We have awarded the white-hat researchers a bounty of $250,000 and we thank them for their incredible integrity and professionalism throughout this entire process. Shortly after the original disclosure, samczsun independently reached out and reported the same issue. We informed him that the report was a collision of the existing report. While it is common to not award bounties for duplicate reports, our team has chosen to make an exception in this specific case. For his independent report, we will additionally be awarding samczsun a bounty of $50,000, or 20% of the first reporter’s bounty. samczsun’s tremendous efforts and continued contributions toward Web3 security cannot be overstated.

LayerZero’s Security Process

Security is a fundamental part of the LayerZero team’s culture. As always, we spent time consulting with many of the industry leaders around best practices for security processes and worked closely with Zellic during the timeline of this patch & disclosure.

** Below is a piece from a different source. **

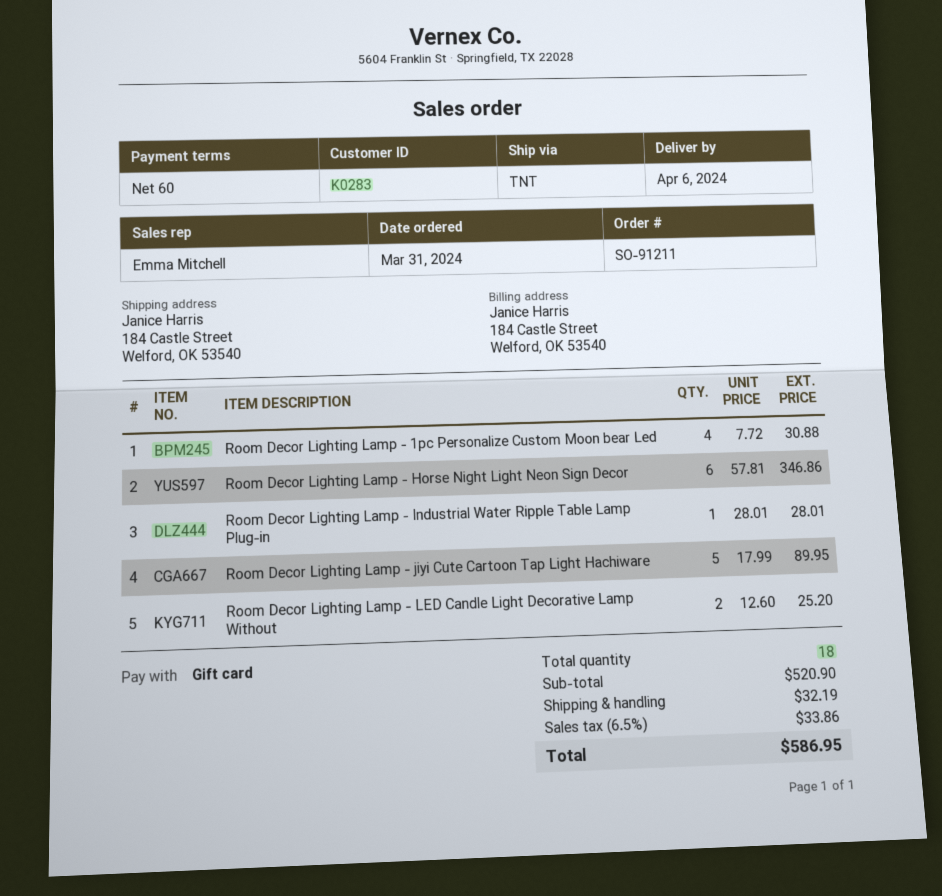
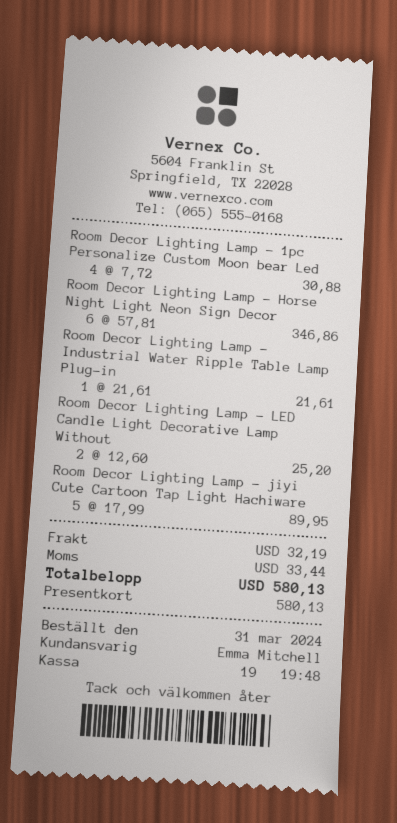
Room Decor Lighting Lamp - Industrial Water Ripple Table Lamp Plug-in: 1 x 28.01 = 28.01 -> 1 x 21.61 = 21.61
tax: 33.86 -> 33.44
total: 586.95 -> 580.13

We adopt the industry-standard best practice of defense-in-depth. Our process is such that every single piece of code goes through multiple layers of internal review, followed by at least one or multiple external audits. Outside of extreme circumstances, we do not push unaudited code. When funds are not directly at risk (like in this scenario), pushing unaudited code is counterproductive–and the possibility of introducing a new bug or increasing risk exposure is unacceptable.

As soon as we established that there were no funds at risk, we adopted the following process:

First, we drew up initial patch candidates and reviewed them with both the disclosing group and Zellic. Based on multiple iterations of feedback, we selected a final patch candidate to submit for a formal audit.

Then, we spent several weeks implementing NASA-level testing standards and dry-runs to validate our update of the smart contracts. For mission-critical code, it is paramount that every deployment or update is extremely well-tested. Our process includes:

  • Repeated testing on forked mainnet chains with accurate block speeds
  • The use of internal red and blue teams to simulate a live attack-and-defense scenario during the upgrade
  • Simulation of LayerZero traffic during the upgrade (both high volume and low volume)
  • Elimination of human error. All updates must be done fully programmatically to eliminate human error. Automated deployment scripts are always audited by every member of the development team
  • A minimum of 20 dry-runs that all meet the internal timing requirements with zero human intervention

Testing is insufficient unless it accurately represents the real-world conditions it intends to validate. Our process emphasizes simulating the entire end-to-end LayerZero ecosystem as realistically and thoroughly as possible. We believe that this level of rigor should be standard across Web3.

Are applications built on top of LayerZero at risk of being griefed right now?

No. As of this announcement, ULNv1 is now deprecated, the patch has been successfully completed and ULNv2 is live on mainnet.